Abstract 13473: Impaired Atrial Natriuretic Peptide Potency in Human Acute Decompensated Heart Failure and Therapeutic Potential of a Novel Designer Peptide (MANP) Using an Innovative Ex-Vivo Precision Medicine Assay

Abstract

Introduction: Atrial natriuretic peptide (ANP) is the most potent endogenous activator of the guanylyl cyclase A receptor (GC-A) mediating cardiorenal protective actions by increasing cGMP production. To test the hypothesis that acute decompensated heart failure (ADHF) is associated with increased circulating ANP but with reduced GC-A potency, we developed an ex-vivo precision medicine assay to quantify the potency of circulating ANP in plasma from healthy and ADHF subjects.

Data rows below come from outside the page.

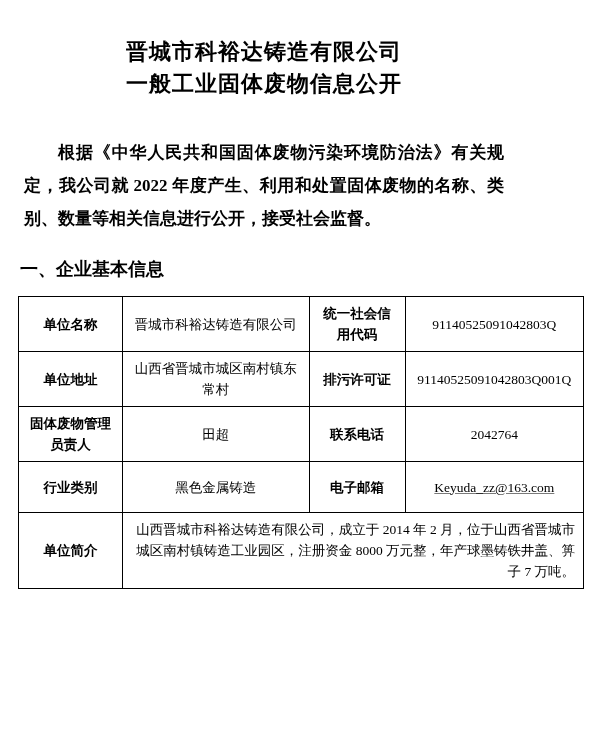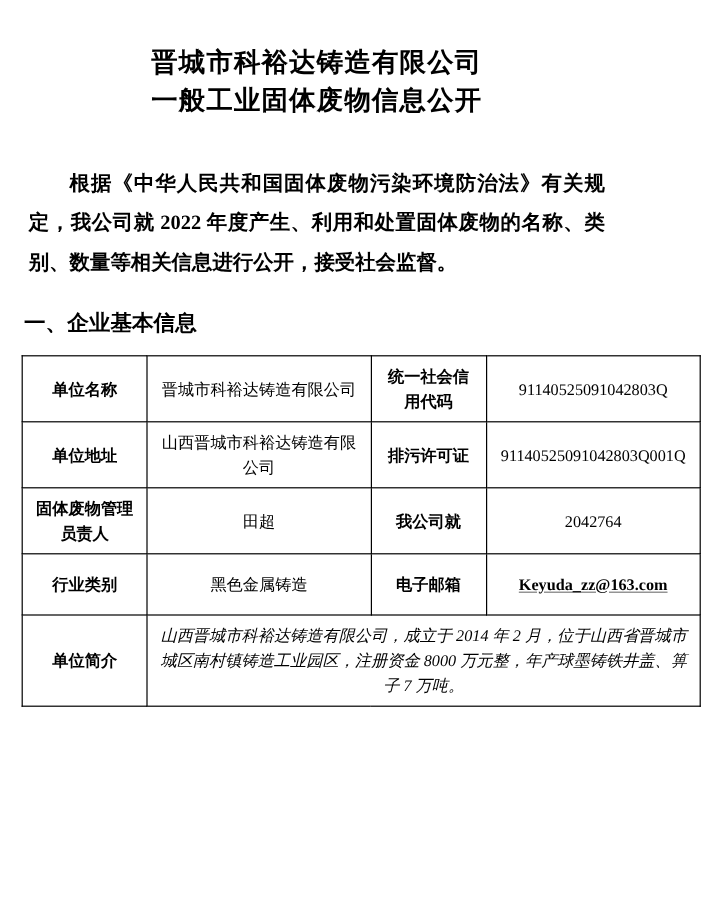--- a/index.html
+++ b/index.html
@@ -67,32 +67,30 @@
   td.label {
     text-align: center;
     font-weight: bold;
     font-family: "Liberation Sans", "DejaVu Sans", sans-serif;
     font-size: 13.5px;
   }
   td.value {
     text-align: center;
   }
   td.value-left {
-    text-align: center;
-    font-style: italic;
+    text-align: right;
   }
   .col-label-1 { width: 104px; }
   .col-value-1 { width: 186px; }
   .col-label-2 { width: 96px; }
   .col-value-2 { width: 178px; }
   .row-tall td { height: 38px; }
   .email {
     text-decoration: underline;
     text-decoration-color: #7a7a7a;
-    font-weight: bold;
   }
   .intro-cell {
     text-align: justify;
     text-justify: inter-ideograph;
     line-height: 25px;
     padding: 9px 10px;
   }
   .label-two-line {
     line-height: 20px;
   }
@@ -120,28 +118,28 @@
     </colgroup>
     <tbody>
       <tr class="row-tall">
         <td class="label">单位名称</td>
         <td class="value">晋城市科裕达铸造有限公司</td>
         <td class="label label-two-line">统一社会信用代码</td>
         <td class="value">91140525091042803Q</td>
       </tr>
       <tr class="row-tall">
         <td class="label">单位地址</td>
-        <td class="value">山西晋城市科裕达铸造有限公司</td>
+        <td class="value">山西省晋城市城区南村镇东常村</td>
         <td class="label">排污许可证</td>
         <td class="value">91140525091042803Q001Q</td>
       </tr>
       <tr class="row-tall">
         <td class="label label-two-line">固体废物管理员责人</td>
         <td class="value">田超</td>
-        <td class="label">我公司就</td>
+        <td class="label">联系电话</td>
         <td class="value">2042764</td>
       </tr>
       <tr class="row-tall">
         <td class="label">行业类别</td>
         <td class="value">黑色金属铸造</td>
         <td class="label">电子邮箱</td>
         <td class="value email">Keyuda_zz@163.com</td>
       </tr>
       <tr>
         <td class="label">单位简介</td>

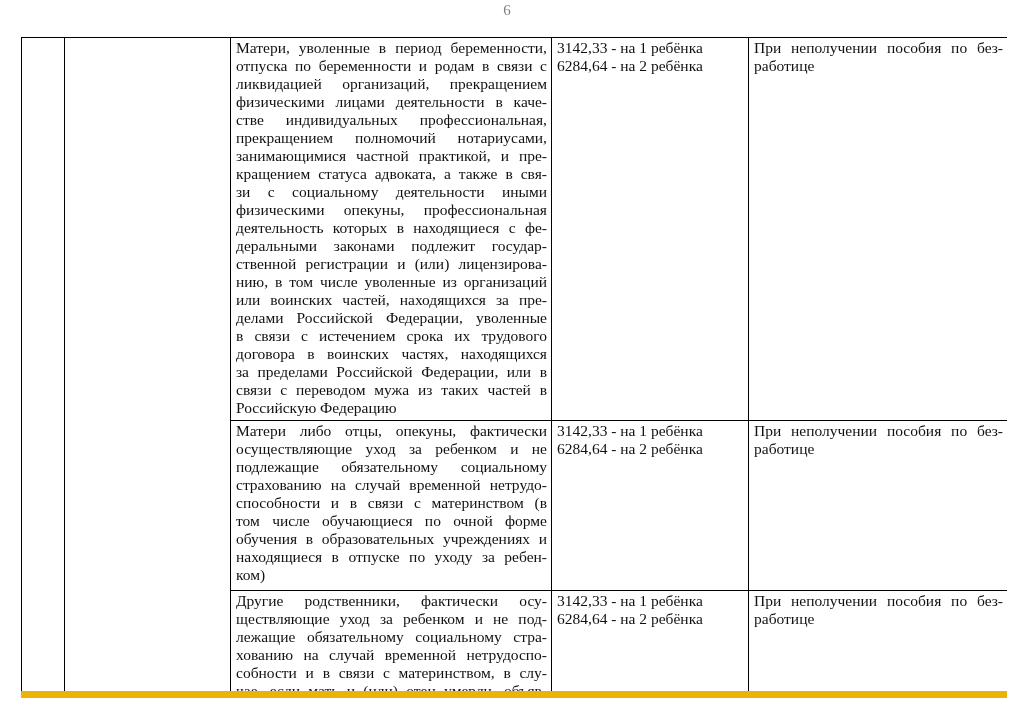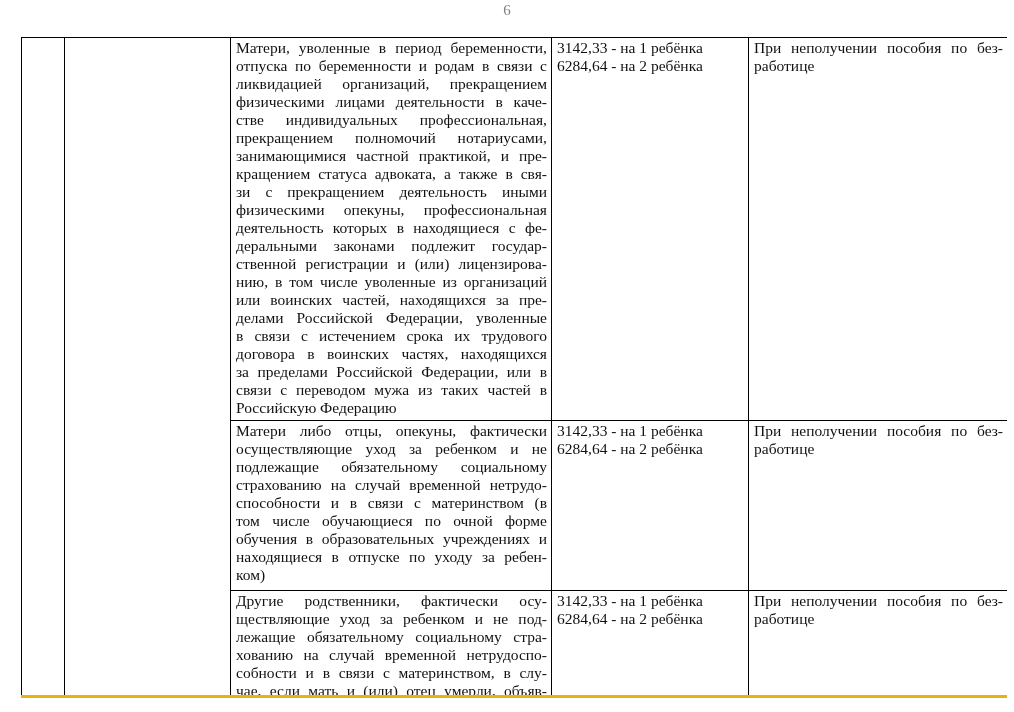--- a/index.html
+++ b/index.html
@@ -24,21 +24,21 @@
     font-size: 15px;
     color: #808080;
   }
   .table-wrap {
     position: absolute;
     left: 21px;
     top: 37px;
     width: 986px;
     height: 661px;
     overflow: hidden;
-    border-bottom: 3px solid #eab308;
+    border-bottom: 7px solid #eab308;
     box-sizing: border-box;
   }
   table.benefits {
     border-collapse: collapse;
     table-layout: fixed;
     width: 986px;
     font-size: 15.5px;
     line-height: 18px;
     color: #111111;
   }
@@ -95,21 +95,21 @@
           <td rowspan="3"></td>
           <td class="cell">
               <div class="tline">Матери, уволенные в период беременности,</div>
               <div class="tline">отпуска по беременности и родам в связи с</div>
               <div class="tline">ликвидацией организаций, прекращением</div>
               <div class="tline">физическими лицами деятельности в каче-</div>
               <div class="tline">стве индивидуальных профессиональная,</div>
               <div class="tline">прекращением полномочий нотариусами,</div>
               <div class="tline">занимающимися частной практикой, и пре-</div>
               <div class="tline">кращением статуса адвоката, а также в свя-</div>
-              <div class="tline">зи с прекращением деятельность иными</div>
+              <div class="tline">зи с социальному деятельности иными</div>
               <div class="tline">физическими опекуны, профессиональная</div>
               <div class="tline">деятельность которых в находящиеся с фе-</div>
               <div class="tline">деральными законами подлежит государ-</div>
               <div class="tline">ственной регистрации и (или) лицензирова-</div>
               <div class="tline">нию, в том числе уволенные из организаций</div>
               <div class="tline">или воинских частей, находящихся за пре-</div>
               <div class="tline">делами Российской Федерации, уволенные</div>
               <div class="tline">в связи с истечением срока их трудового</div>
               <div class="tline">договора в воинских частях, находящихся</div>
               <div class="tline">за пределами Российской Федерации, или в</div>

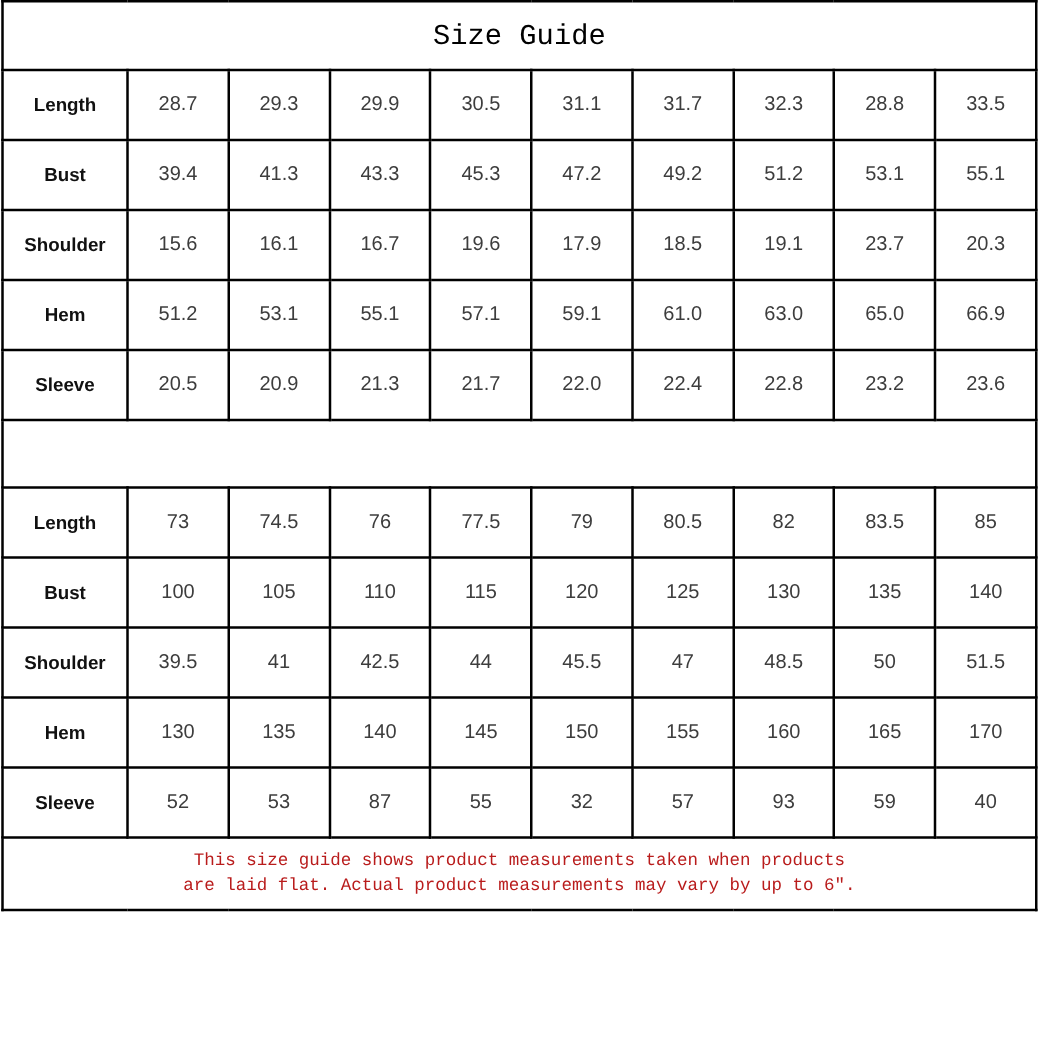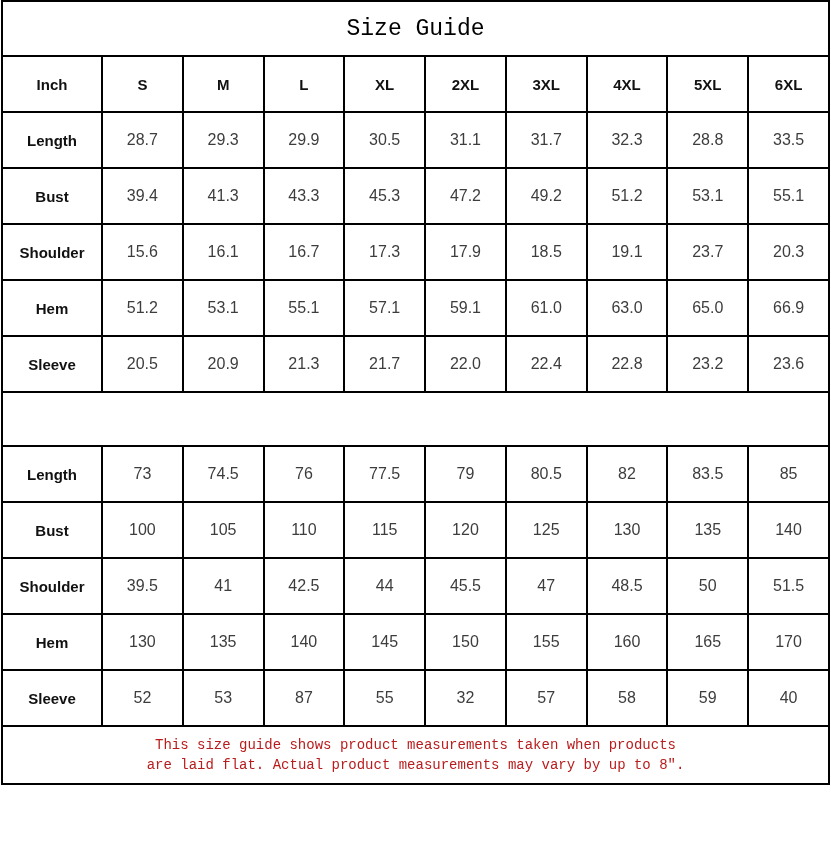--- a/index.html
+++ b/index.html
@@ -74,32 +74,20 @@
         <col>
         <col>
         <col>
     </colgroup>
     <tbody>
       <tr class="title-row">
         <td class="title-cell" colspan="10">Size Guide</td>
       </tr>
     </tbody>
     <tbody class="data-body" id="inch-body">
-        <tr>
-          <th class="label-cell">Inch</th>
-          <th class="label-cell">S</th>
-          <th class="label-cell">M</th>
-          <th class="label-cell">L</th>
-          <th class="label-cell">XL</th>
-          <th class="label-cell">2XL</th>
-          <th class="label-cell">3XL</th>
-          <th class="label-cell">4XL</th>
-          <th class="label-cell">5XL</th>
-          <th class="label-cell">6XL</th>
-        </tr>
         <tr>
           <th class="label-cell">Length</th>
           <td class="value-cell">28.7</td>
           <td class="value-cell">29.3</td>
           <td class="value-cell">29.9</td>
           <td class="value-cell">30.5</td>
           <td class="value-cell">31.1</td>
           <td class="value-cell">31.7</td>
           <td class="value-cell">32.3</td>
           <td class="value-cell">28.8</td>
@@ -115,21 +103,21 @@
           <td class="value-cell">49.2</td>
           <td class="value-cell">51.2</td>
           <td class="value-cell">53.1</td>
           <td class="value-cell">55.1</td>
         </tr>
         <tr>
           <th class="label-cell">Shoulder</th>
           <td class="value-cell">15.6</td>
           <td class="value-cell">16.1</td>
           <td class="value-cell">16.7</td>
-          <td class="value-cell">17.3</td>
+          <td class="value-cell">19.6</td>
           <td class="value-cell">17.9</td>
           <td class="value-cell">18.5</td>
           <td class="value-cell">19.1</td>
           <td class="value-cell">23.7</td>
           <td class="value-cell">20.3</td>
         </tr>
         <tr>
           <th class="label-cell">Hem</th>
           <td class="value-cell">51.2</td>
           <td class="value-cell">53.1</td>
@@ -209,27 +197,27 @@
           <td class="value-cell">170</td>
         </tr>
         <tr>
           <th class="label-cell">Sleeve</th>
           <td class="value-cell">52</td>
           <td class="value-cell">53</td>
           <td class="value-cell">87</td>
           <td class="value-cell">55</td>
           <td class="value-cell">32</td>
           <td class="value-cell">57</td>
-          <td class="value-cell">58</td>
+          <td class="value-cell">93</td>
           <td class="value-cell">59</td>
           <td class="value-cell">40</td>
         </tr>
       </tbody>
     <tbody>
       <tr class="footer-row">
         <td class="footer-cell" colspan="10">
           <div>This size guide shows product measurements taken when products</div>
-          <div>are laid flat. Actual product measurements may vary by up to 8″.</div>
+          <div>are laid flat. Actual product measurements may vary by up to 6″.</div>
         </td>
       </tr>
     </tbody>
   </table>
 </div>
 
 </body></html>

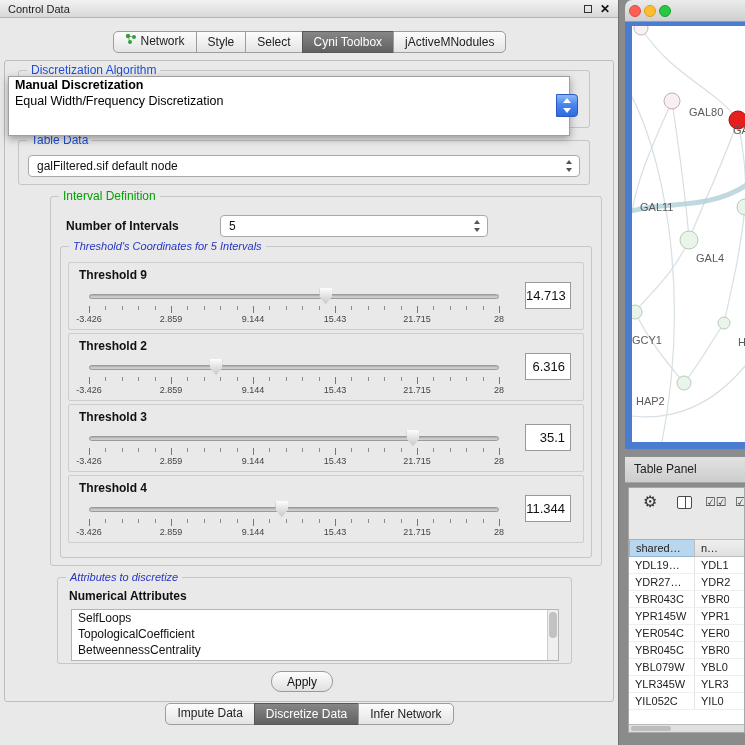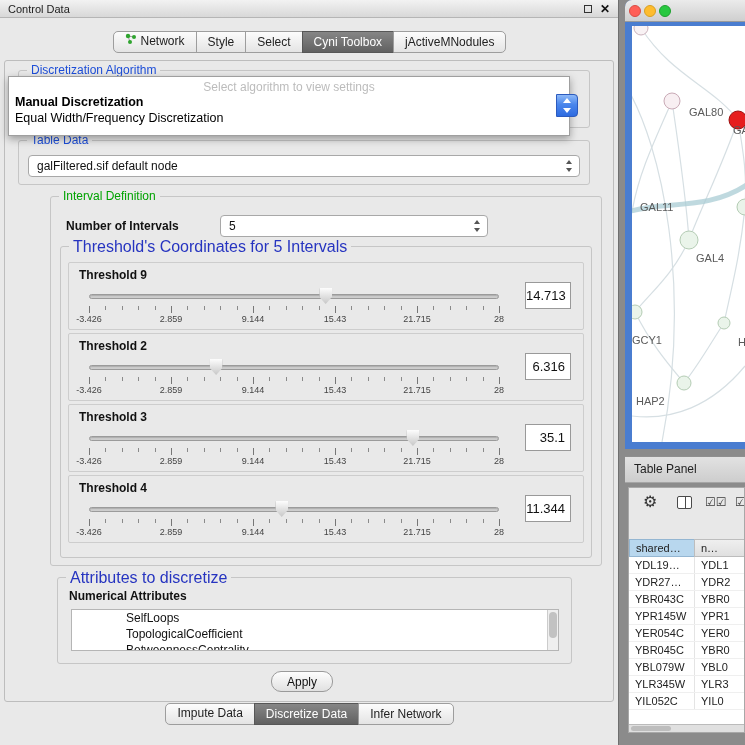--- a/index.html
+++ b/index.html
@@ -26,21 +26,21 @@
   .tab:last-child{border-radius:0 5px 5px 0;}
   .tab.sel{background:linear-gradient(#868686,#616161);color:#fff;border-color:#575757;}
 
   .cp-body{position:absolute;left:4px;top:60px;width:610px;height:642px;
     border:1px solid #bdbdbd;border-radius:3px;background:#e9e9e9;}
 
   .grp{position:absolute;border:1px solid #c6c6c6;border-radius:3px;}
   .grp-lbl{position:absolute;top:-8px;left:8px;background:#e9e9e9;padding:0 4px;
     font-size:12px;line-height:15px;color:#1d4ed8;white-space:nowrap;}
   .lbl-green{color:#00a300;}
-  .lbl-blue{color:#2634c0;font-size:16px;}
+  .lbl-blue{color:#2634c0;font-size:11px;font-style:italic;}
 
   .combo{position:absolute;background:#fff;border:1px solid #a8a8a8;border-radius:4px;font-size:12px;}
   .combo .txt{position:absolute;left:8px;top:0;line-height:21px;white-space:nowrap;color:#111;}
   .stepper{position:absolute;right:5px;top:50%;transform:translateY(-50%);width:9px;height:14px;}
   .stepper::before{content:"";position:absolute;left:1px;top:1px;
     border-left:3.5px solid transparent;border-right:3.5px solid transparent;border-bottom:4px solid #555;}
   .stepper::after{content:"";position:absolute;left:1px;bottom:1px;
     border-left:3.5px solid transparent;border-right:3.5px solid transparent;border-top:4px solid #555;}
 
   
@@ -82,22 +82,22 @@
   .ticks i{position:absolute;top:0;width:1px;height:4px;background:#8a8a8a;}
   .ticks i.maj{height:7px;background:#777;}
   .scale{position:absolute;left:0;right:0;top:29px;height:11px;}
   .scale span{position:absolute;transform:translateX(-50%);font-size:9px;color:#444;white-space:nowrap;}
   .thr-value{position:absolute;right:12px;top:19px;width:46px;height:27px;background:#fff;
     border:1px solid #999;font-size:13px;line-height:25px;text-align:right;padding-right:5px;color:#111;}
 
   
   .attr-group{left:57px;top:577px;width:515px;height:87px;}
   .num-attr-label{position:absolute;left:69px;top:589px;font-size:12px;font-weight:bold;color:#111;}
-  .attr-list{position:absolute;left:71px;top:609px;width:488px;height:42px;background:#fff;
-    border:1px solid #b5b5b5;overflow:hidden;padding-left:48px;}
+  .attr-list{position:absolute;left:71px;top:609px;width:488px;height:52px;background:#fff;
+    border:1px solid #b5b5b5;overflow:hidden;}
   .attr-item{font-size:12px;line-height:16px;padding:0 6px;color:#111;white-space:nowrap;}
   .vsb{position:absolute;right:0;top:0;bottom:0;width:11px;background:#efefef;border-left:1px solid #ccc;}
   .vsb-thumb{position:absolute;left:1px;top:2px;width:8px;height:26px;background:#c2c2c2;border-radius:4px;}
 
   .apply-btn{position:absolute;left:271px;top:671px;width:62px;height:21px;border-radius:10px;
     background:linear-gradient(#fdfdfd,#e1e1e1);border:1px solid #9a9a9a;font-size:12px;
     text-align:center;line-height:19px;color:#111;}
 
   
   .net-window{position:absolute;left:625px;top:0;width:120px;height:449px;background:#4a7dd0;border-radius:7px 0 0 0;}
@@ -173,21 +173,20 @@
 
     <div class="cp-body"></div>
 
     <div class="grp alg-group">
       <span class="grp-lbl">Discretization Algorithm</span>
     </div>
     <div class="combo alg-combo"></div>
     <div class="combo-cap"></div>
 
     <div class="popup">
-      <div class="popup-hint">Select algorithm to view settings</div>
       <div class="popup-item first">Manual Discretization</div>
       <div class="popup-item">Equal Width/Frequency Discretization</div>
     </div>
 
     <div class="grp td-group">
       <span class="grp-lbl">Table Data</span>
     </div>
     <div class="combo td-combo">
       <span class="txt">galFiltered.sif default node</span>
       <span class="stepper"></span>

Further, we assessed the ex-vivo potency of MANP, a novel ANP analog with greater cGMP activation than ANP, also using plasma of healthy and ADHF subjects. Methods: For the potency assay, we engineered HEK293 cells to overexpress human GC-A. Plasma from individual healthy (n=4) and ADHF (n=4) subjects was incubated in the assay and cGMP was assessed. The endogenous ANP derived cGMP was evaluated against the cGMP response of equimolar synthetic ANP (S ANP ) to assess potency of ANP from each cohort. MANP mediated cGMP generation was also assessed in the assay using healthy and ADHF plasma. Results: Healthy plasma, in which plasma ANP was 26±5 pg/mL, generated 10.3±0.7 pmol/mL of cGMP. S ANP added to the assay to mimic endogenous ANP levels in healthy subjects produced 7.8±0.5 pmol/mL of cGMP. ADHF plasma with markedly elevated ANP (350±57pg/mL) generated 23.5±3.1 pmol/mL of cGMP. S ANP mimicking plasma ANP in ADHF produced 59.7±13.8 pmol/mL of cGMP, which was greater than cGMP generated from ADHF patient-derived plasma (p<0.05), consistent with reduced potency of endogenous ANP in ADHF. Low treatment dose of MANP (LD MANP ; 10 -8 M) in healthy plasma increased cGMP to 45±5.5 pmol/ml while high treatment dose (HD MANP ; 10 -6 M) increased cGMP to 167.1±14.1 pmol/mL. In markedly elevated ANP ADHF plasma, LD MANP increased cGMP to 60.4±9.7 pmol/mL while HD MANP increased cGMP to 200.8±5.4 pmol/mL (p<0.03 for both) demonstrating similar cGMP production by MANP in healthy and ADHF plasma. Conclusions: Employing a novel ex-vivo precision medicine ANP/GC-A/cGMP assay, we conclude that ADHF is characterized by elevated ANP yet with impaired potency in GC-A activation and cGMP generation. MANP overcomes this impairment and serves as a potential efficacious GC-A activating therapeutic in heart failure.